Work to be completed
When the string "Your" is part of a line in the data below, report the whole line.

++++++

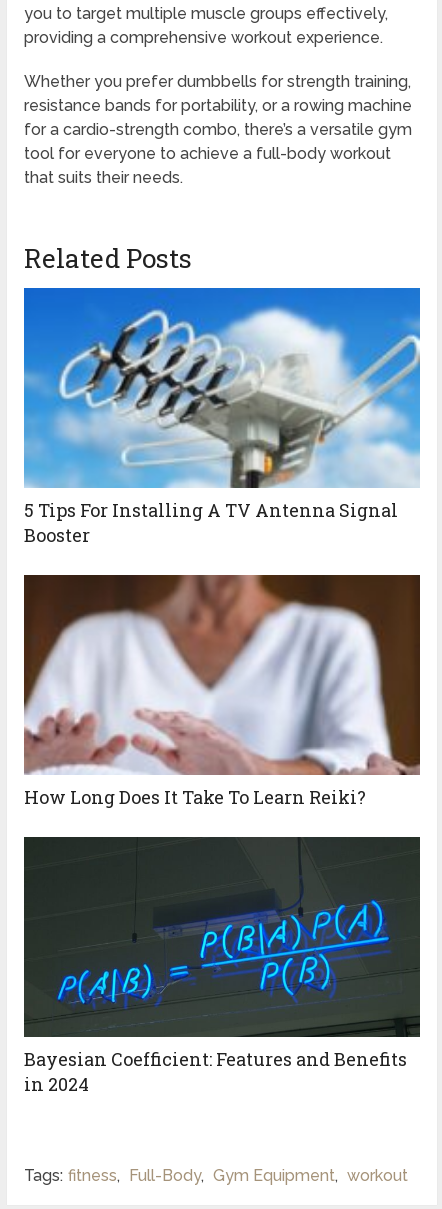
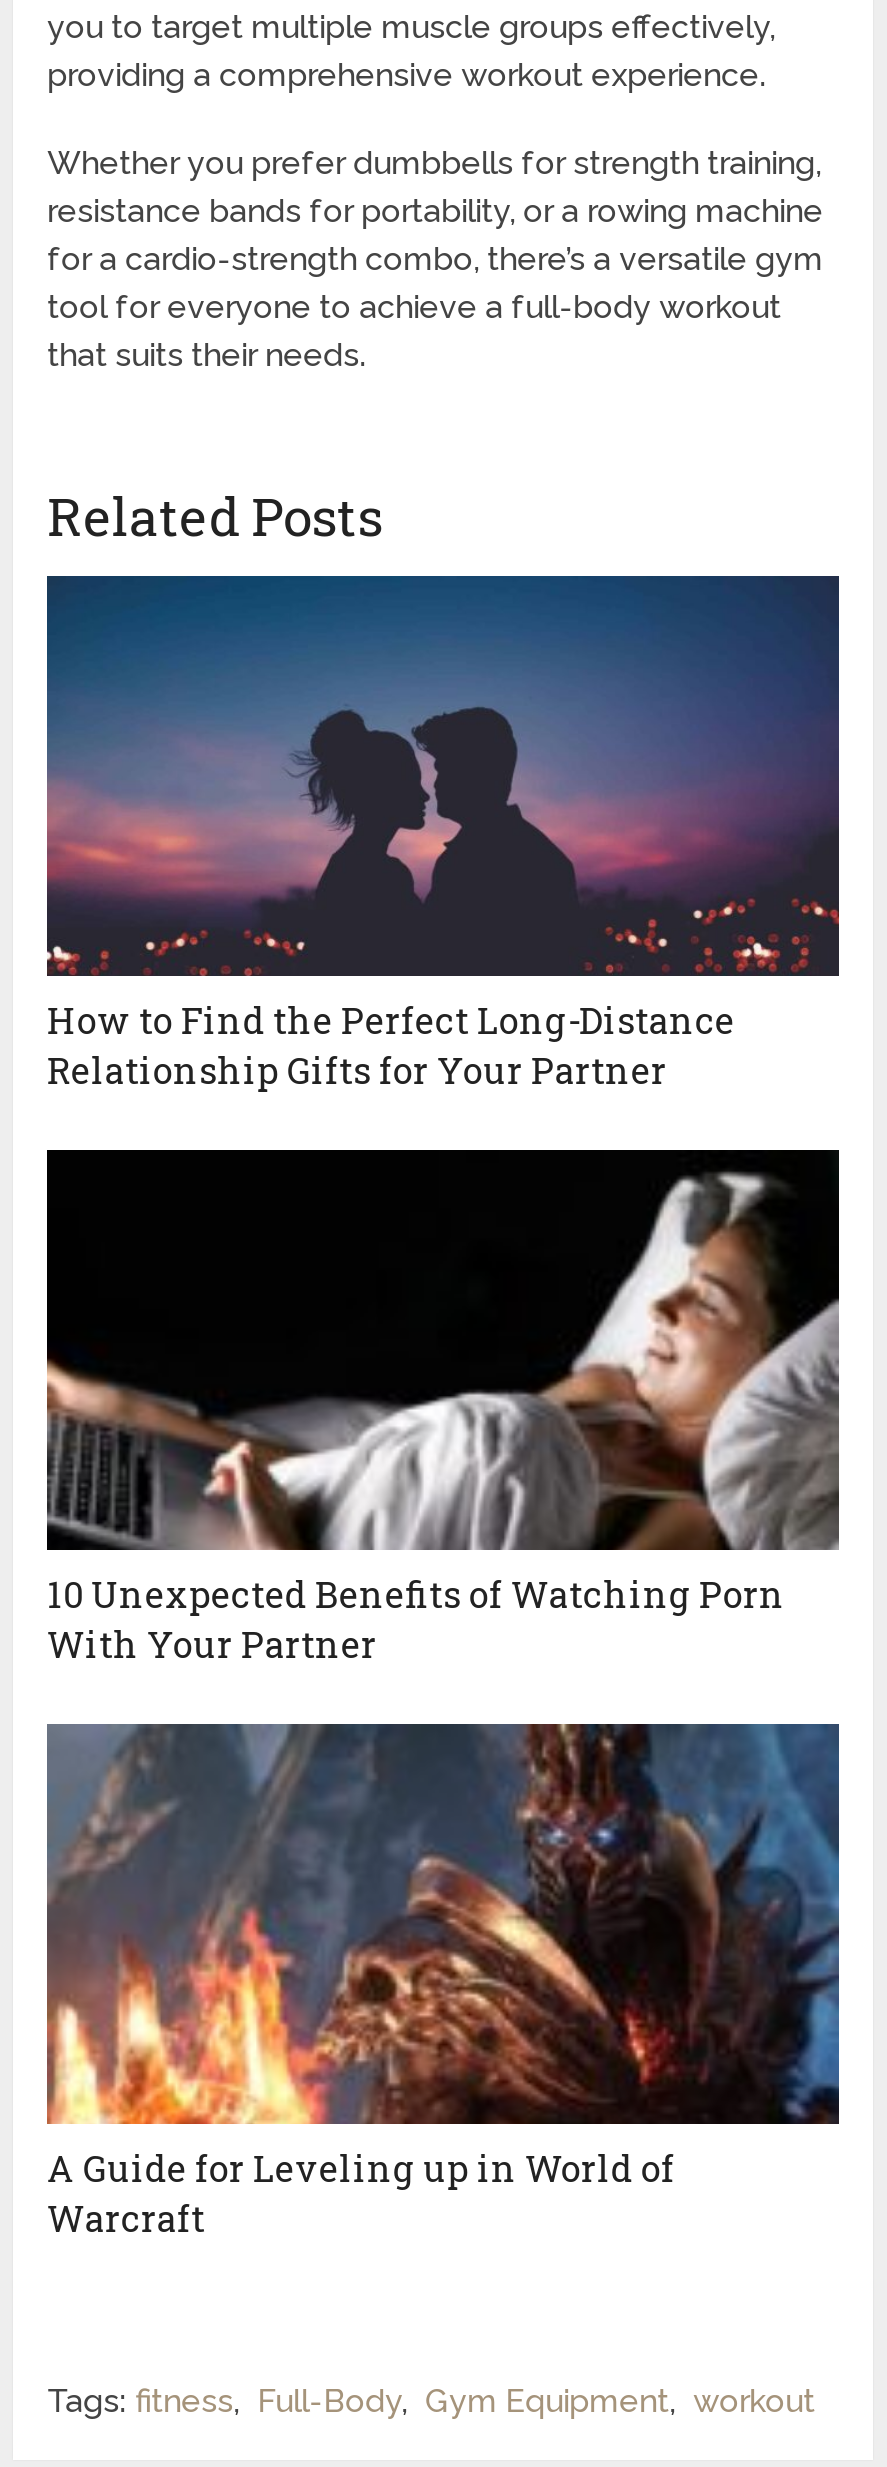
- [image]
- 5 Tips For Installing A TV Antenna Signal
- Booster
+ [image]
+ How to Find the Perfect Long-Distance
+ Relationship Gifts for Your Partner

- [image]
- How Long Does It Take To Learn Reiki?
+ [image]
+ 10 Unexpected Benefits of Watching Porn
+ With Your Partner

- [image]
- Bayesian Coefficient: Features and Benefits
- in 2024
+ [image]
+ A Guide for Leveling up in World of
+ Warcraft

++++++

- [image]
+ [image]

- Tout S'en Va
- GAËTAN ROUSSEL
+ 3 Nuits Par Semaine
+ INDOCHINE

++++++

Task answer
+ Relationship Gifts for Your Partner
+ With Your Partner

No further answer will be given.